Renewed Middle East tensions pushed the dollar index up as much as 0.3% to 98.485, its highest since April 13, as investors moved into safe havens. The euro fell 0.3% to $1.1731, the pound lost 0.3% to $1.3480, the yen weakened to 158.945 per dollar, and risk assets also softened, with bitcoin down 0.7% to $74,130.13. Trump said the U.S. military seized an Iranian cargo ship, while Iran refused a second round of peace talks, increasing near-term geopolitical volatility and supporting the dollar.

Analysis

The immediate tradeable read-through is a further squeeze in crowded short-dollar positioning, but the bigger issue is cross-asset correlation going back to one. When geopolitical risk re-prices upward, the first-order winners are USD, JPY, and front-end vol; the second-order losers are the higher-beta carry proxies that had been funded in dollars, especially commodity currencies and small-cap cyclicals. That matters because the market had started to price a benign de-escalation path, so even a modest deterioration in talks can force systematic de-risking rather than just a spot FX move.

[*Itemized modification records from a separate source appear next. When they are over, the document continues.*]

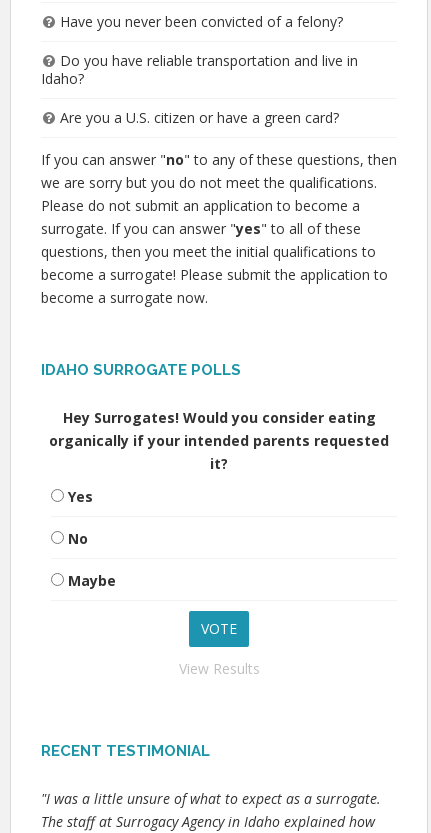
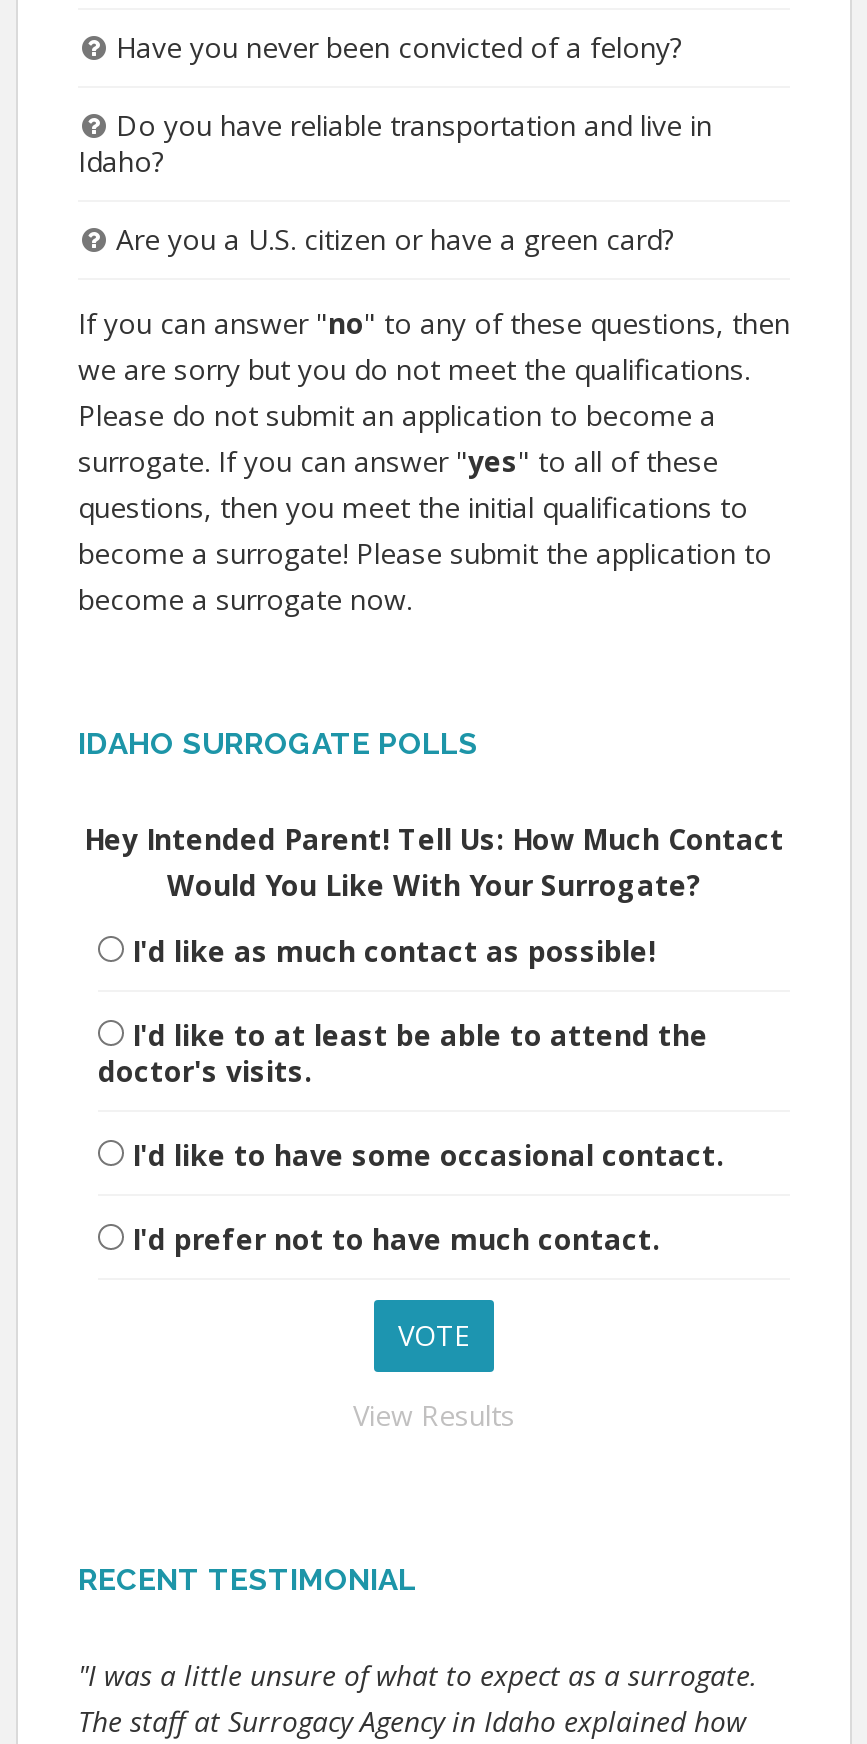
- Hey Surrogates! Would you consider eating
- organically if your intended parents requested
- it?
- Yes
- No
- Maybe
+ Hey Intended Parent! Tell Us: How Much Contact
+ Would You Like With Your Surrogate?
+ I'd like as much contact as possible!
+ I'd like to at least be able to attend the
+ doctor's visits.
+ I'd like to have some occasional contact.
+ I'd prefer not to have much contact.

For equities, the more interesting effect is not defense directly, but margin compression through imported input costs and financing conditions. A stronger dollar tightens global financial conditions into a period where multiples were already being supported by an easing narrative; that is most negative for duration-heavy growth and crowded momentum names with rich valuations and limited near-term cash flow. Conversely, if this escalates into a sustained shipping-risk regime, airfreight, semis, and hardware chains with Asian supply exposure face a latent basis risk from lead times and insurance costs that the market typically underprices in the first 48 hours. The contrarian angle is that the move may be more about positioning than fundamentals unless there is a tangible disruption to energy transit or sanctions enforcement. If the situation stabilizes within days, the dollar likely gives back much of this move because the market still structurally prefers to be short USD on a medium-term de-escalation thesis; that makes chasing spot weaker than owning convexity. The best expression is to fade crowded risk-on beta while keeping optionality for a sharper escalation, rather than making a large directional bet on FX itself.